Another yarn that caught my eyes initially is Wild Soft, a fingering weight, worsted spun blend of 60% Merino and 40% wild Tussah silk. It also has a DK weight, woollen spun sister yarn, Wild Wool Silk. I really like this idea of spinning the same blend differently depending on the resulting yarn weight! There definitely will be interesting differences in texture, reflection and drape in the results.
A more classic yarn quality is Pura Lana, a DK weight blend of 50% alpaca and 50% Merino. In my opinion, this eco-tex certified yarn could be an alternative to the squishy, pure Merino DK’s of other manufacturers. Gepard also has a GOTS certified base, Cotton Wool, a blend of 50% organic cotton and 50% organic Wool.
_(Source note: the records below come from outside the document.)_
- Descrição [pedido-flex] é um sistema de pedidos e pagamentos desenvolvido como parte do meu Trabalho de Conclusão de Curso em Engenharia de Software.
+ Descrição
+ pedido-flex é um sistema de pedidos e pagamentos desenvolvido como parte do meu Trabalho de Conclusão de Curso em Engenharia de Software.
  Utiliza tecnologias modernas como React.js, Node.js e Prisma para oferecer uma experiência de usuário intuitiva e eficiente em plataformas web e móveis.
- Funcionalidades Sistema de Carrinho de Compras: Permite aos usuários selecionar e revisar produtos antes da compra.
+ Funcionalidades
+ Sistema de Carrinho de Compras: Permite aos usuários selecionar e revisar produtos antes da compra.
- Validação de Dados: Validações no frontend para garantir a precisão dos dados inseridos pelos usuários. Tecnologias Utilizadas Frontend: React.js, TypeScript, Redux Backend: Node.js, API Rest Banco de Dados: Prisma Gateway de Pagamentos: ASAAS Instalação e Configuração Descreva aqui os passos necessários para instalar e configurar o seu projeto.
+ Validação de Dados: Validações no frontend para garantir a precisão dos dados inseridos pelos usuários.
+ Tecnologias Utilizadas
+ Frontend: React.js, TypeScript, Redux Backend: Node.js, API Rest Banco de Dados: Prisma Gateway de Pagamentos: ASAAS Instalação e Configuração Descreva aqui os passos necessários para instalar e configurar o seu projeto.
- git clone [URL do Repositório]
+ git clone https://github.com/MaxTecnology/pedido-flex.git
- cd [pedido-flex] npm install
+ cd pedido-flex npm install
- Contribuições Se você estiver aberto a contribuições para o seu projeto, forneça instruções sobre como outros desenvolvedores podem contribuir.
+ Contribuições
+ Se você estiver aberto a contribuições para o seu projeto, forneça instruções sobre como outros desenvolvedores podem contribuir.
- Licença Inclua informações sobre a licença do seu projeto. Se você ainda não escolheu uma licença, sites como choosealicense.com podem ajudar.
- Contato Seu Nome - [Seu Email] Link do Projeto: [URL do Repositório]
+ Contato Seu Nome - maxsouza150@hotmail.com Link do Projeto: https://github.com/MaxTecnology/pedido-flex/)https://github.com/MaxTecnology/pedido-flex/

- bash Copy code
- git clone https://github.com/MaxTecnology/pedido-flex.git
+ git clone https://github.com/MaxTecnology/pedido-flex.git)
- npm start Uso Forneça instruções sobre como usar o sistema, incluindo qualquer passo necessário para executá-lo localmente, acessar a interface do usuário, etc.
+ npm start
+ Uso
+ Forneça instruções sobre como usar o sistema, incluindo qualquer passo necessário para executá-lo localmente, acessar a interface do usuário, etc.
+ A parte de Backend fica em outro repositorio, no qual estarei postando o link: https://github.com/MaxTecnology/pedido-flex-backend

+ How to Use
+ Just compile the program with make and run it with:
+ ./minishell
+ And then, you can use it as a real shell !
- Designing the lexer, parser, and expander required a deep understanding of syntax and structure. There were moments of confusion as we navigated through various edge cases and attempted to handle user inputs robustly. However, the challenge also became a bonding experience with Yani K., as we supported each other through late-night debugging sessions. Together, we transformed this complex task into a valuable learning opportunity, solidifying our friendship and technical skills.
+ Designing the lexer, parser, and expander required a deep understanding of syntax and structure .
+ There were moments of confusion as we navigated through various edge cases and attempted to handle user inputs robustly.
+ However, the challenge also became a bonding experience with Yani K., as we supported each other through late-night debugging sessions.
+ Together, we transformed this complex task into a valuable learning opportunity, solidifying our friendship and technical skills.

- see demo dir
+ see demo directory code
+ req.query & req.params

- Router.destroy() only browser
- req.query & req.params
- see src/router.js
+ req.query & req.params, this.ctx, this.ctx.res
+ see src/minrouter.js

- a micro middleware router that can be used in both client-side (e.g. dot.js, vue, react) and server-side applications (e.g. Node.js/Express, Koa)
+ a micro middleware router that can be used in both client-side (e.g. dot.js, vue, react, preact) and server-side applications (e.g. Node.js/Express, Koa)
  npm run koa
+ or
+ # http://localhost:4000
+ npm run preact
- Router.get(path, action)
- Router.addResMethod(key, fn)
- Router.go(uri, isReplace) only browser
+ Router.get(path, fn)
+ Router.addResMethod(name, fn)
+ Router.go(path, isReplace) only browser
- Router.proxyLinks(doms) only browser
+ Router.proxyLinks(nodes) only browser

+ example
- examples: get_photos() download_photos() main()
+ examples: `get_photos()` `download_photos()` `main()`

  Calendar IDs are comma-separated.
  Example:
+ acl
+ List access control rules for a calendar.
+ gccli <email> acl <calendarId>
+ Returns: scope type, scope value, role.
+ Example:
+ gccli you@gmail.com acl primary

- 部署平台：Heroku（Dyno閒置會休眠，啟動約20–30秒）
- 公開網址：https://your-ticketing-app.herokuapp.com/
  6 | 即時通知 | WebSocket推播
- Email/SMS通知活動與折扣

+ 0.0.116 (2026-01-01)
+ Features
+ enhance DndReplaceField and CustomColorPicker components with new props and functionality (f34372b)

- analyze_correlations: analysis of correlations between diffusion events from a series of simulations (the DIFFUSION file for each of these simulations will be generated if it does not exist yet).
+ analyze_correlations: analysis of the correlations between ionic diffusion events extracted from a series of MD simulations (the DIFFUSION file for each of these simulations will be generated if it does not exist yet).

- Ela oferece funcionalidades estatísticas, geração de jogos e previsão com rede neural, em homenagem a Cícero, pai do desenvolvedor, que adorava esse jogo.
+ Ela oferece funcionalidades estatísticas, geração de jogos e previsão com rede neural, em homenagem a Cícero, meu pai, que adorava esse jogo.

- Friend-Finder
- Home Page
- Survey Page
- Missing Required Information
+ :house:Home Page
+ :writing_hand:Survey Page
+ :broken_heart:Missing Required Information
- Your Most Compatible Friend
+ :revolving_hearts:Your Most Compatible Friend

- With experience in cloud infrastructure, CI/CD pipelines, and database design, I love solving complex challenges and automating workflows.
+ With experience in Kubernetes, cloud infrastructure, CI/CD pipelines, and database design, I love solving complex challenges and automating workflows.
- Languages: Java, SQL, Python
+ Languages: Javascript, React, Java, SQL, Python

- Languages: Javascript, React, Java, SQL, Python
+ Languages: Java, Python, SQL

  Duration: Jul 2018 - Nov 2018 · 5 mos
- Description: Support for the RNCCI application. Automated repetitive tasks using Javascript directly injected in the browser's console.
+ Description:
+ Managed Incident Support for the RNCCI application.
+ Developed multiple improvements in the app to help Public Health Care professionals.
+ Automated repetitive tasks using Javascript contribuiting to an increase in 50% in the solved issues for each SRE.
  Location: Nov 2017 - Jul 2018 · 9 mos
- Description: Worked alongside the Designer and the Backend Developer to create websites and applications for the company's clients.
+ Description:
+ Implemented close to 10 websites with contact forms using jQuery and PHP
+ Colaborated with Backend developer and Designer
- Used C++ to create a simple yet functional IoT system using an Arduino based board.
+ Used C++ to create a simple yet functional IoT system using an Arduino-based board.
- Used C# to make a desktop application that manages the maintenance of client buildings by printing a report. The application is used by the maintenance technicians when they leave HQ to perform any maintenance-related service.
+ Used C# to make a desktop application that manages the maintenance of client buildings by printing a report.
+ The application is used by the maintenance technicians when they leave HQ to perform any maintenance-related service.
It is availabe in fingering and aran weight.
I was really surprised by the beautiful knitting patterns. There were some of the designs at the booth which all were very clever with lovely little details.
If you like unusual hand-dyers, you might want to take a look at Urth.
It is a family owned American company which has their yarns dyed in Turkey. Apart from the sock yarns which contain 25% Nylon for durability, their yarns are 100% natural. They have semisolid range, Monokrom, in fingering, worsted and chunky weight single-ply Merino. The Uneek range comprises variegated, but tonal yarns on the single-ply Merino bases as well as a pure cotton DK weight and a self-striping sock yarn.
The sock yarn also comes in non-striping variegated colorways as Merino Sock.
Now to their true gems. Coexist is a fingering weight 80% silk and 20% Merino yarn, that I wish was available in semisolid colourways, but that I have seen in lightly variegated colourways only. I would like to try it anyway as I imagine the result to be super drapey but with a lot more elasticity than pure silk. The next rarity is a fingering weight 2-ply pure cashmere yarn, Kashmir Mono. It is available in a variety of semi-solid colourways, among them a beautiful dark grey.
Their most extraordinary approach, in my opinion, is Harvest, a fingering weight, plied, pure Merino. This collection is dyed with natural colours only with stunning results! They even have a black as black as can be. This is pretty difficult even with artificial dyes and this is dyed naturally. Wow.
Urth also supports the Trees for the Future project with one planted tree per skein of yarn sold. I am really happy to see more and more companies trying to be more eco-friendly by whatever approach. Maybe there is hope for future generations after all.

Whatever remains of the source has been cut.